The bald eagle continues to supplant its recent - and remarkable - nesting successes with new records, according to the Pennsylvania Game Commission. And from all indications, this raptor isn't done making headlines.
"The bald eagle's ascension from its perilous past is an inspiration to all who care about environmental reform and wild Pennsylvania," explained Game Commission Executive Director Carl G. Roe. "These birds are living proof that responsible natural resource management and conservation make Pennsylvania a better place to live and ensure wildlife will be around for future generations to enjoy."
"It's fitting that news about the continuing triumphs of bald eagles have graced our headlines over the Fourth of July for the past several years. As our nation's symbol, their presence is essential in America's outdoors. They immediately add a touch of class and true wilderness to any area they inhabit, whether it's on the outskirts of Philadelphia or a remote stretch of the Lake Erie shoreline."
This spring, bald eagles are known to be nesting in at least 47 of the state's 67 counties. Their tally of nests is expected to exceed 140 nests. In June 2007, biologists estimated Pennsylvania had 120 known nests in 42 counties. The final count of those nests turned out to be 132, and they produced more than 150 eaglets.

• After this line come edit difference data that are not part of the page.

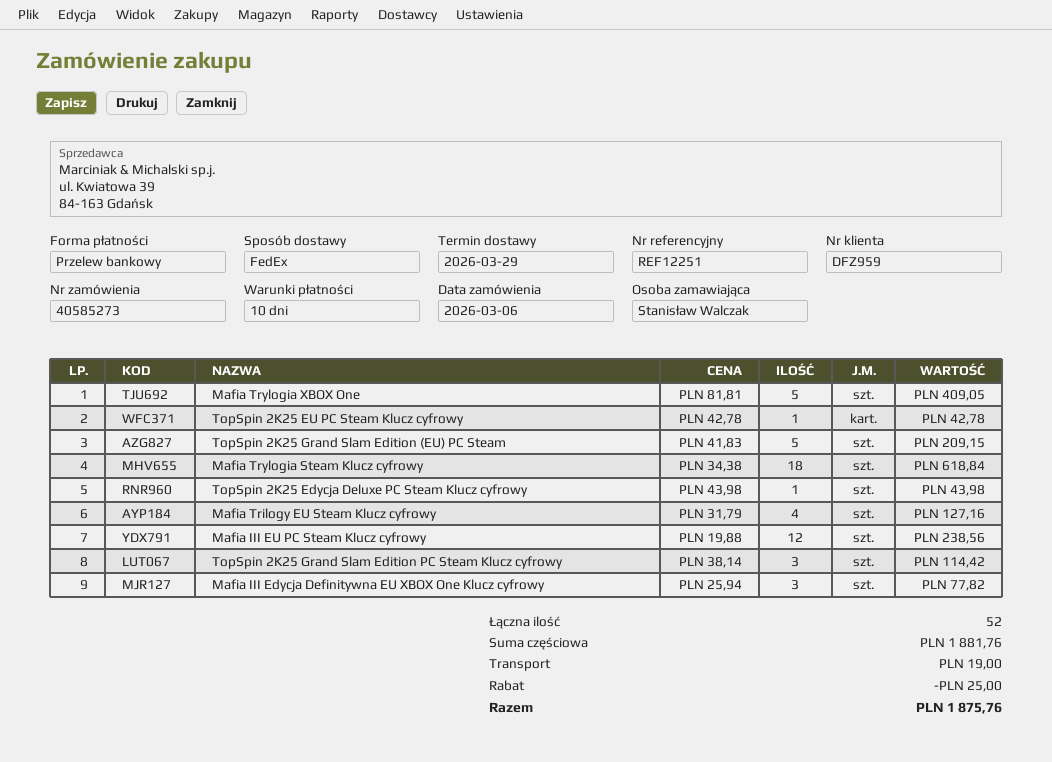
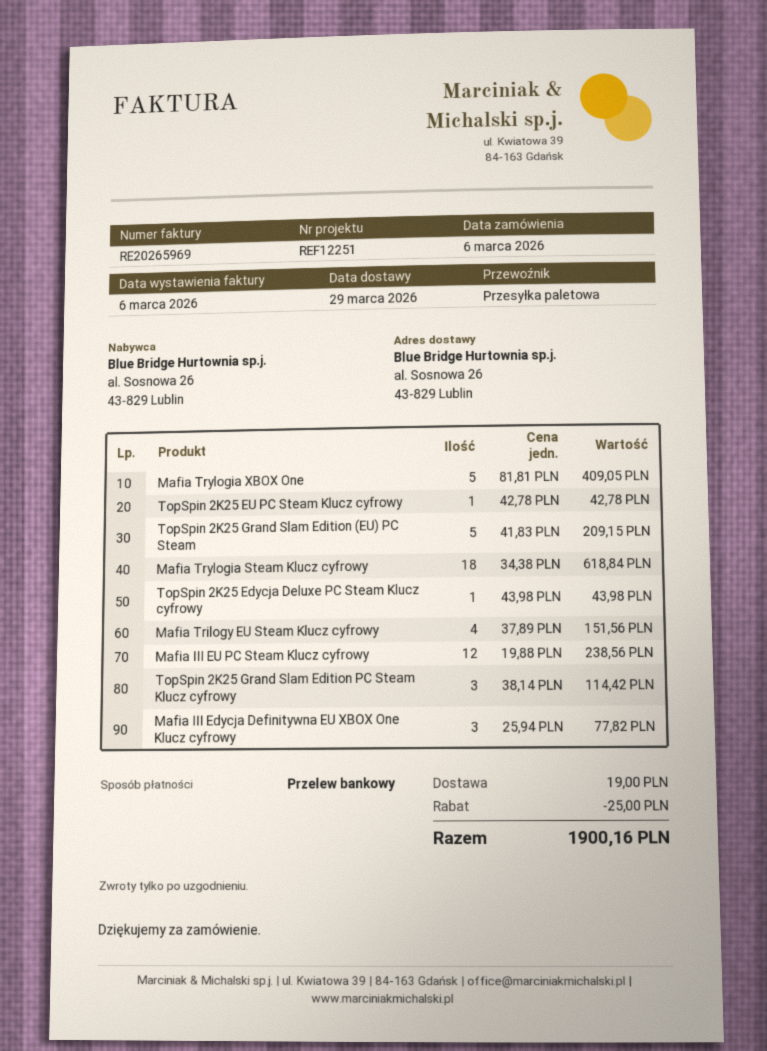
shipping method: FedEx -> pallet freight
Mafia Trilogy EU Steam Klucz cyfrowy: 4 x 31.79 = 127.16 -> 4 x 37.89 = 151.56
total: 1875.76 -> 1900.16

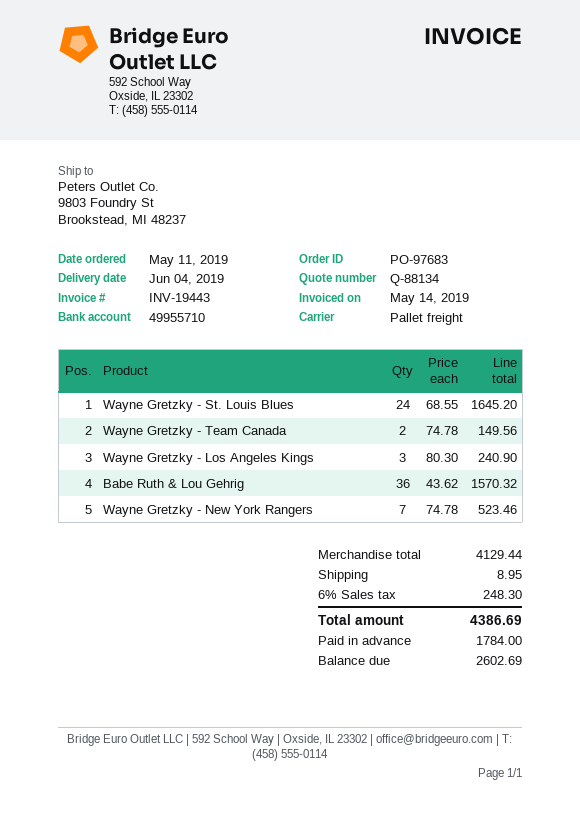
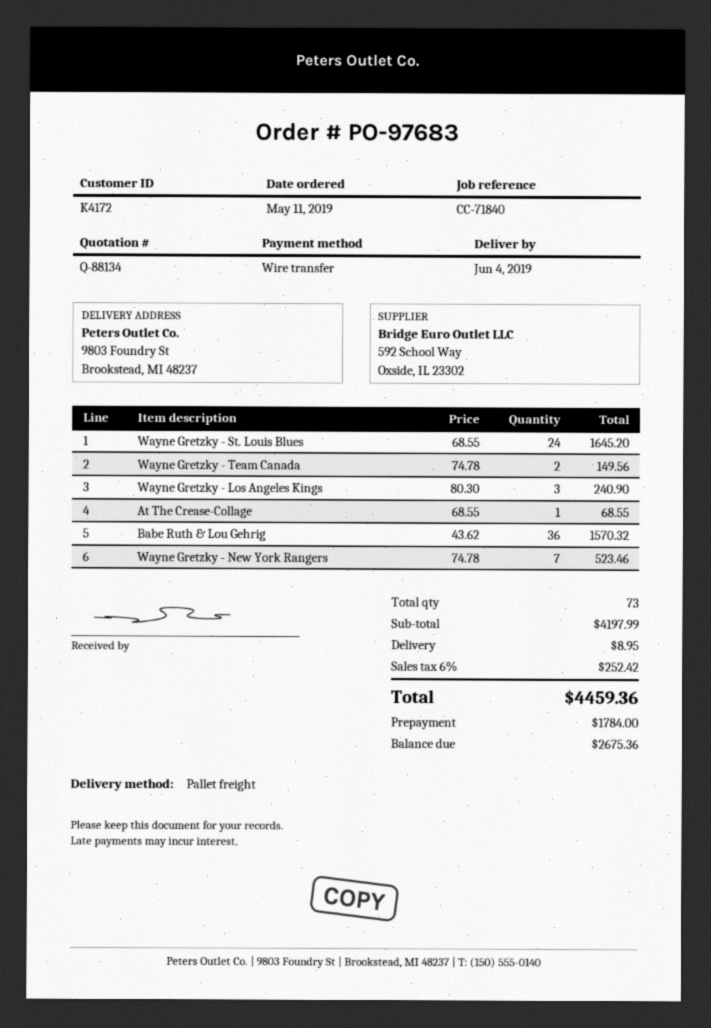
At The Crease-Collage: none -> 1 x 68.55 = 68.55
subtotal: 4129.44 -> 4197.99
tax: 6% = 248.30 -> 6% = 252.42
total: 4386.69 -> 4459.36
balance: 2602.69 -> 2675.36

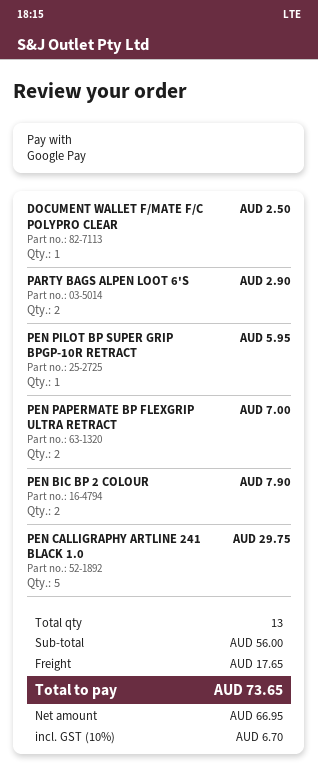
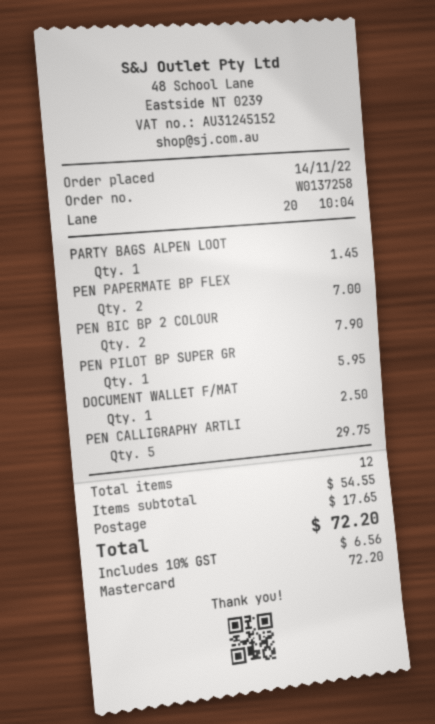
payment method: Google Pay -> Mastercard
PARTY BAGS ALPEN LOOT 6'S: 2 for 2.90 -> 1 for 1.45
total quantity: 13 -> 12
subtotal: 56.00 -> 54.55
tax: 10% = 6.70 -> 10% = 6.56
total: 73.65 -> 72.20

As recently as 1983, there were only three eagle nests remaining in Pennsylvania. That year, the Game Commission began a seven-year bald eagle reintroduction program in which the agency sent employees to Saskatchewan to obtain eaglets from wilderness nests. The Richard King Mellon Foundation of Pittsburgh and the federal Endangered Species Fund provided financial assistance for this effort. In all, 88 Canadian bald eagles were released from sites located at Dauphin County's Haldeman Island and Pike County's Shohola Falls.
"What's happening in Pennsylvania is also happening in many other states," noted Doug Gross, Game Commission ornithologist. "Bald eagles are thriving in Ohio and New York, and, of course, in Maryland, where more than 400 pairs have been documented. Some states with extensive big-water resources, such as Florida, Minnesota and Wisconsin, have more than a 1,000 pairs each.